Preflight response and CORS

[Edan W]

I am having trouble connecting to neo4j from my Angular2 app due to a CORS issue. I've posted the details on Stack Overflow.  

Matteo's answer suggests that Neo4j is not sending the correct headers in response to the client. It should detect the OPTIONS type, and send status 200 with appropriate access-control parameters. I'm using the Neo4j-Typescript package and a Webpack dev-server to access neo4j 2.3.3. Could this be a problem with the Neo4j REST Api?

Thanks!

[Mark Angrish]

Hi Edan,

Are you actually using a NodeJs driver to connect to Neo4j or are you using your own HTTP calls to call the database?
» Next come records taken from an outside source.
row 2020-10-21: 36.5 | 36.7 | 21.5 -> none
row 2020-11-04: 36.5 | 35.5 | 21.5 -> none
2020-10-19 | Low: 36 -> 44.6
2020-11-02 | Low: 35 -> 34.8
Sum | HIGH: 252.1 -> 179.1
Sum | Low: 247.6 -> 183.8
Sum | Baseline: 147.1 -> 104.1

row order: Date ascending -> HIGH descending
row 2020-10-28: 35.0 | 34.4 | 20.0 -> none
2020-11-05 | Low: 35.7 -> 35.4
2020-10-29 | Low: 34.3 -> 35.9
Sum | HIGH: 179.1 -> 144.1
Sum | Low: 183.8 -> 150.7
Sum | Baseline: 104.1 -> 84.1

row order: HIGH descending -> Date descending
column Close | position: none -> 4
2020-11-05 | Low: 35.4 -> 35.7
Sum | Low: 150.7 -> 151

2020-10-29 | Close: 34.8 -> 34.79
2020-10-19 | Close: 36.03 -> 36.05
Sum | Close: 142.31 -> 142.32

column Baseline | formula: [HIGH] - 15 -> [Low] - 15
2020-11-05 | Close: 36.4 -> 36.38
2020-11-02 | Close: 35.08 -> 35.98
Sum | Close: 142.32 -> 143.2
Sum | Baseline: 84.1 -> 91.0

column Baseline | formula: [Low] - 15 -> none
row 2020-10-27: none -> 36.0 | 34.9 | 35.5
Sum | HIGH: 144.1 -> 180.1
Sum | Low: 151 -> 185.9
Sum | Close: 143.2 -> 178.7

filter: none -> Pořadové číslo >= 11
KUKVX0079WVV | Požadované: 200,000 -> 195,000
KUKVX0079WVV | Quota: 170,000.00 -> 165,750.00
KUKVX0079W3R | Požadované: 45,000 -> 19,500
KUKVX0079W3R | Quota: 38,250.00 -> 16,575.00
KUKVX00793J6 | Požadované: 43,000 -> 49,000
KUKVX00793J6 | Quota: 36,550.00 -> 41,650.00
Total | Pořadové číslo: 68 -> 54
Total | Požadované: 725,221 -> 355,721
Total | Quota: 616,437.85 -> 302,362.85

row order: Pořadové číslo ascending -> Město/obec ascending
I highly recommend you use the NodeJs driver for 2.3.3: http://neo4j.com/developer/javascript/

If you upgrade to the current version of Neo4j (3.0) you can use the official Neo4j NodeJs driver: http://neo4j.com/docs/pdf/neo4j-developer-manual-3.0-javascript.pdf

If you want to continue making calls without a driver then I would double check that you are sending the Authorization token in the header (from memory it's just base64 encoding of the username and password) and that you have followed the authentication protocol (http://neo4j.com/docs/developer-manual/current/#rest-api-security).  From what I read on your stack overflow it doesn't look like a CORS problem (angular is calling your express server which calls neo4j.. if angular is calling your DB you might want to revisit your architecture or look at something like meteor.js).

::mark

[Edan W]

Hi Mark

Thanks for your help. I will give the official Neo4j 3.0 NodeJs driver a try, but I'm not sure if I can use it without typescript definitions for use in my Angular 2 app?

I'm using the Neo4j-Typescript package which looks as though it implements the RESTful API for Neo4j > 2.3.x.